* [Instructions to follow]: Check each line of the records below for the string "name", then state how many lines contain it, with no other output.

* [Records shown]:
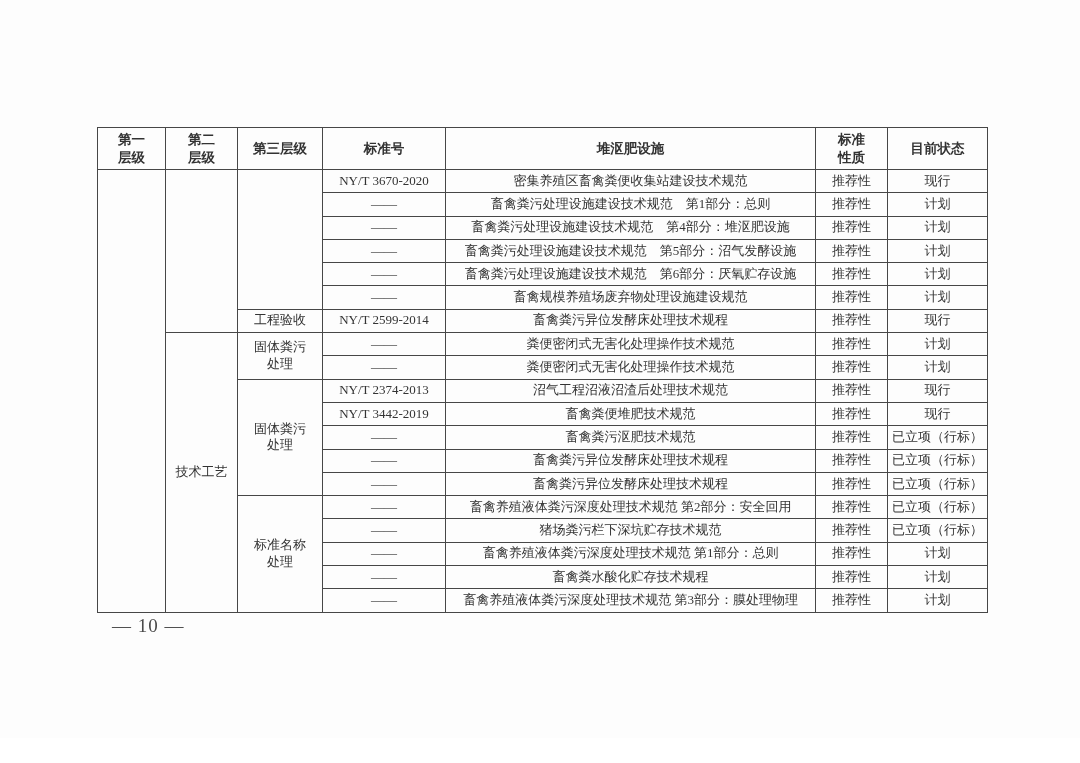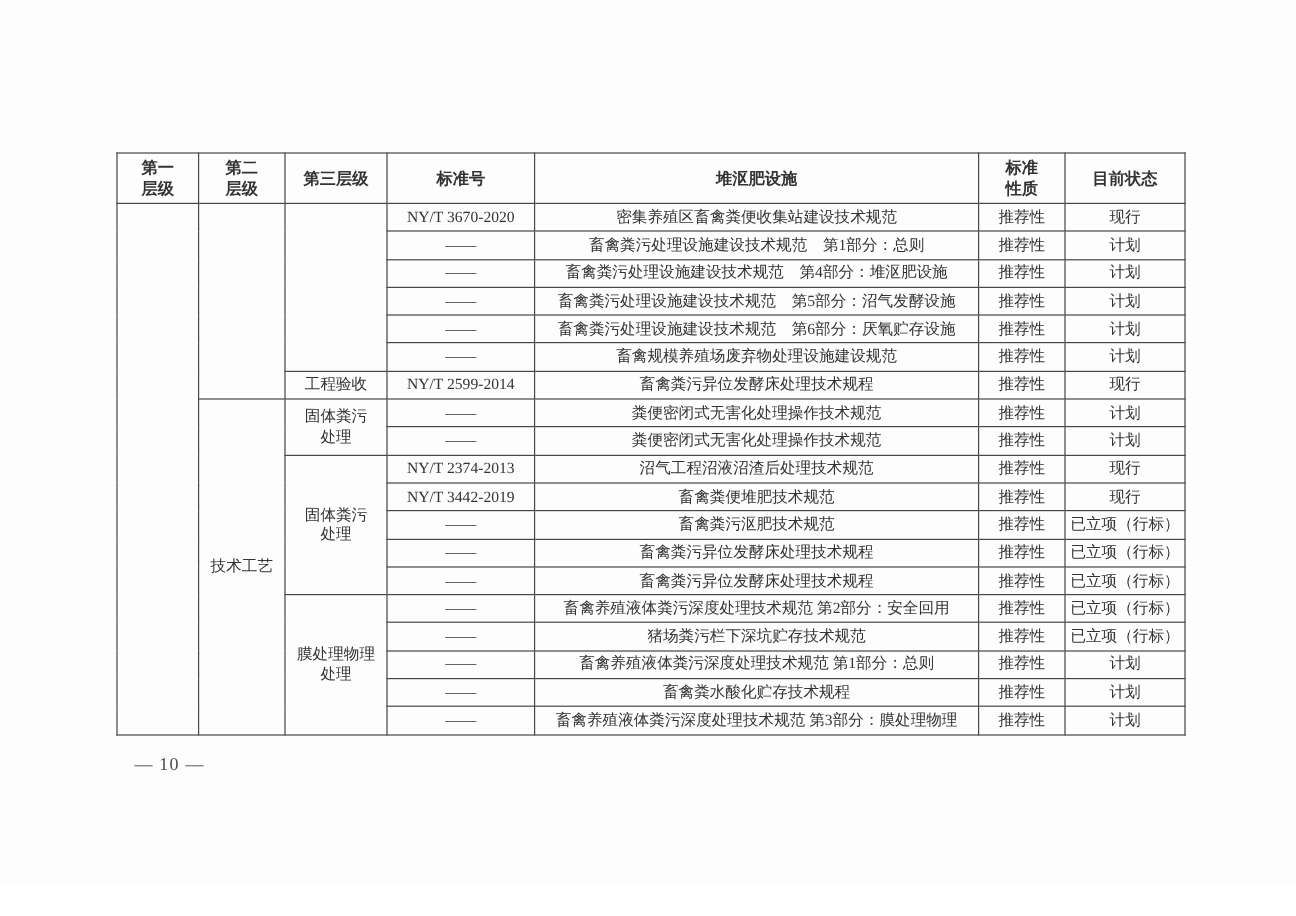--- a/index.html
+++ b/index.html
@@ -163,7 +163,7 @@
         <td>已立项（行标）</td>
       </tr>
       <tr>
-        <td class="grp" rowspan="5">膜处理物理
+        <td class="grp" rowspan="5">标准名称
 处理</td>
         <td>——</td>
         <td class="name">畜禽养殖液体粪污深度处理技术规范 第2部分：安全回用</td>

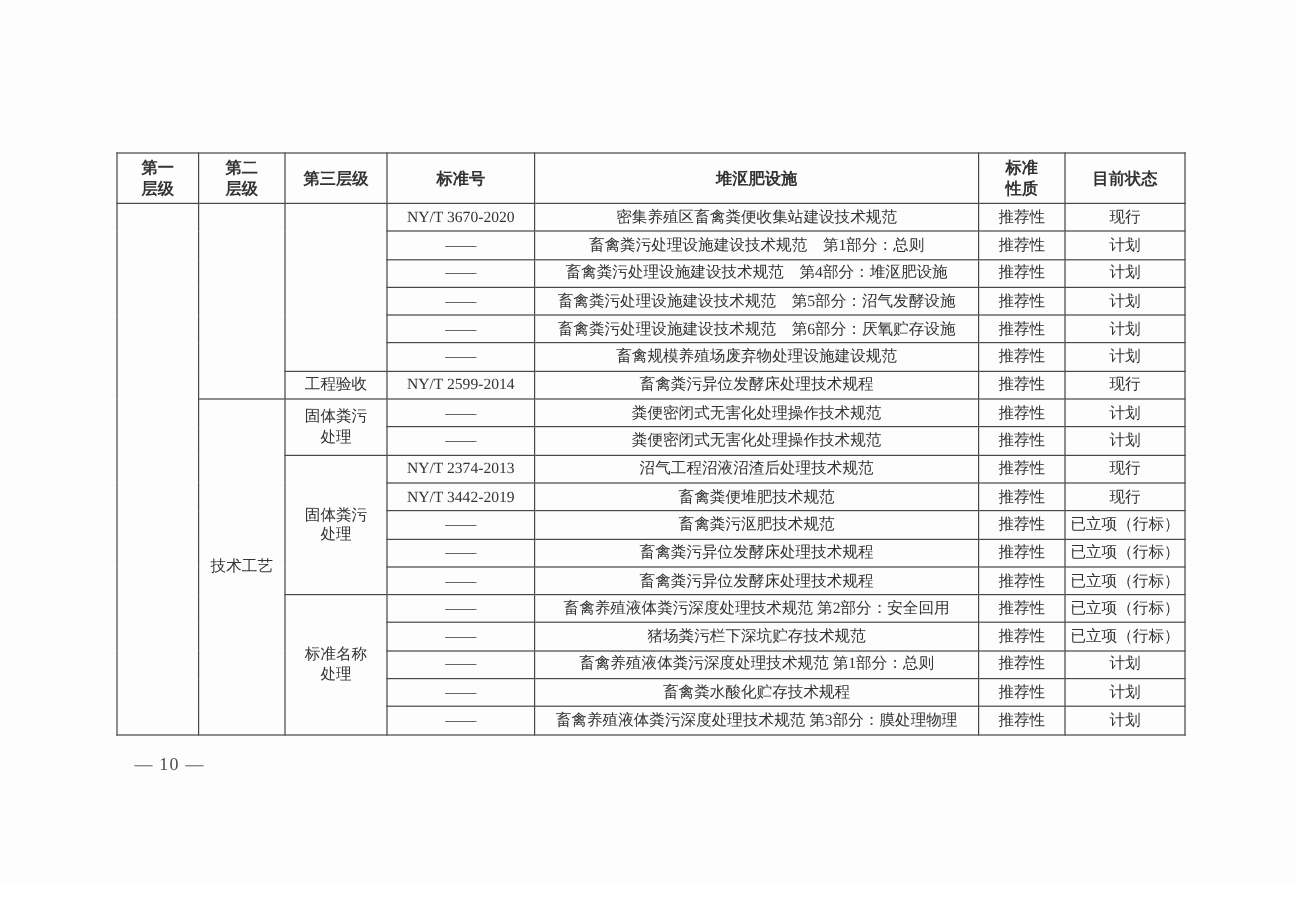--- a/index.html
+++ b/index.html
@@ -35,8 +35,8 @@
   td.name { text-align:left; padding-left:6px; }
   td.grp  { font-weight:normal; white-space:pre-line; }
   .page-number {
-    position:absolute; left:112px; top:630px;
-    font-size:15px; color:#4a4a4a; letter-spacing:1px;
+    position:absolute; left:112px; top:615px;
+    font-size:19px; color:#4a4a4a; letter-spacing:1px;
   }
 </style>
 </head>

* [Output below]: 2